Взвод после чистки оружия отправили убирать территорию, потому что больше все равно было нечего делать — не оставлять же курсантов бездельничать. Тищенко и Лозицкий, как и обычно, отправились в ленкомнату делать боевой листок. В окно были хорошо видны работающие граблями и метлами курсанты. От вида этой панорамы Тищенко глубоко ощутил все преимущество своего положения, а когда пошел мелкий дождик и спины товарищей стали темными от влаги, Игорь и вовсе почувствовал себя эдаким средневековым феодалом. «Все-таки в армии обязательно нужно уметь хоть что-то делать или же делать вид, что умеешь. Последнее, в крайнем случае, тоже может помочь. Не сказал бы я Гришневичу, что писал статьи — торчал бы сейчас под дождем. А так полная лафа — сухо, на голову не капает, спокойно и письмо домой можно без лишней спешки написать», — от нечего делать Игорь перебирал все выгоды своего нынешнего положения. Делать ему было нечего потому, что Лозицкий еще только дорисовывал голову очередного громилы с квадратной челюстью и красной звездой на каске, а Игорь уже успел набросать четыре заметки о жизни взвода. «Лозицкому даже не порадоваться, глядя из окна — только закончит «суперрейнджера», сразу же мои заметки надо переписывать… Хотя… А зачем он, в сущности, так торопится?!» — подумал Игорь и решил «помочь» товарищу:
— Лозицкий!
— Чего тебе?
— Тебя что — кто-нибудь в шею гонит? Не торопись.
— А что?
— Посмотри за окно.
— Ну?
— Хочешь туда?
— Что я — дурак, что ли?!
— Тогда не торопись. А то придет Шорох или Гришневич, а они в казарме, наверное…

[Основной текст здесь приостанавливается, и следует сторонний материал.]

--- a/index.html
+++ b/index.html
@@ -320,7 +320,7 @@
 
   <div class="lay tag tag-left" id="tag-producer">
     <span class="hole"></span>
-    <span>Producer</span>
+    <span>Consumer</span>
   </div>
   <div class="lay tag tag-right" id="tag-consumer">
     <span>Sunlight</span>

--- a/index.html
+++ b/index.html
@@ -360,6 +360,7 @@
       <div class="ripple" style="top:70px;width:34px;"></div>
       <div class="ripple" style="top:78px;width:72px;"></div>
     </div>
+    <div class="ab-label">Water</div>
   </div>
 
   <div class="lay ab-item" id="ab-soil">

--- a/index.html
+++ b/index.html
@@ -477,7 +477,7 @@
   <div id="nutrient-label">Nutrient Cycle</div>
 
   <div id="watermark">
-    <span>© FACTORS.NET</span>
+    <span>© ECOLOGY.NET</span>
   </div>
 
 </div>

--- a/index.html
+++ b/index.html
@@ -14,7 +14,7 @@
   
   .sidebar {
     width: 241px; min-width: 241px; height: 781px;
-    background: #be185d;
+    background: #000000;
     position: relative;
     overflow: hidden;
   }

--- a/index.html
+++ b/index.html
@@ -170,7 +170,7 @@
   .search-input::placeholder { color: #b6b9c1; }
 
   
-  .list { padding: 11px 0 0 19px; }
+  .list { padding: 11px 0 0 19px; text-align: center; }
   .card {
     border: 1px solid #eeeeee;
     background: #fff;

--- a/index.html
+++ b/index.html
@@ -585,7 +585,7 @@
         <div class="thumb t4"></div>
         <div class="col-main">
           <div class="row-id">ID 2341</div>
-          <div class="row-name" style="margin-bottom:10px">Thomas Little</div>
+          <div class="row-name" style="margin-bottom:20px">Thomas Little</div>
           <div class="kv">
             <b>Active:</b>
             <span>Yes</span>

— Ясное дело — не торчать ведь им под дождем.
— Так вот: придут и посмотрят — а у нас уже все готово. А раз готово — идите-ка Лозицкий и Тищенко, да поработайте немного под дождичком. И в следующий раз не три часа на листок дадут, а один — чтобы дурью не маялись. Да и вообще — не надо торопиться!
— А что?! Пожалуй, что и так.
Игорь принялся писать домой, а Лозицкий — листать подшивку надоедливого и скучного, но единственного журнала «Советский воин» за 1984 год.
— Уже закончыли? — голос Шороха произвел эффект взорвавшейся бомбы — увлеченные курсанты проворонили приход своего командира и теперь молчали, лихорадочно соображая, что бы сказать в ответ.
Отвечать нужно было обязательно и Игорь, чтобы хоть что-нибудь сказать, невозмутимо отчеканил:
— Никак нет, товарищ младший сержант.
— Нет? Тагда пачэму вы вместа таго, штоб делать листок, занимаетесь пастаронними делами? Ты пачэму-та пишэш непанятна што, а Лазицкий чытает журнал. Я не понял?
Игорь незаметно для Шороха подменил письмо на листок, где уже написал заметки и теперь протянул его сержанту:
— Товарищ младший сержант, это я заметки о взводе писал. Мне так сержант Гришневич приказал. А Лозицкий потом начисто переписывает.
— Я пака вижу, што Лазицкий не перэписывает, а чытает журнал! — Шорох вернул Игорю листок с заметками.
— Никак нет, Лозицкий просто ищет в журнале подходящий рисунок для боевого листка.
— Это правда? — спросил Шорох у Лозицкого.
— Так точно.
Но от въедливого младшего сержанта, еще не прослужившего и года, а потому чрезвычайно довольного своим командирским положением, отделаться было не так-то просто. Он увидел листок с уже завершенным рисунком и спросил:
— А это што, разве не листок?
— Листок, — ответил Тищенко.
— Так ведь он с рысункам?
— Мы хотели, как лучше, чтобы найти стреляющего солдата. Как раз по теме получилось бы. Если сейчас Лозицкий найдет, он еще раз перерисует, а этот листок для другого раза оставим. А если не найдем, придется на этом рисовать, — соврал Игорь.
Но Шорох воспринял слова Тищенко с недоверием, и игру пришлось продолжить. Сделав серьезное лицо, Тищенко озабоченно спросил у Лозицкого:
— Ну, как — ничего нет?
— Как назло — нет! — подыграл Лозицкий.
— Товарищ младший сержант, может нам уже на этом рисовать, раз новой картинки нет? — Игорь вновь подал листок с рисунком.
— Вы тут слишкам не мудрыте — к ужыну уже нада павесить. Пишыте на этом.
Курсанты сдержанно улыбнулись в спину уходившему Шороху, а когда сержант вышел из ленкомнаты — от души расхохотались.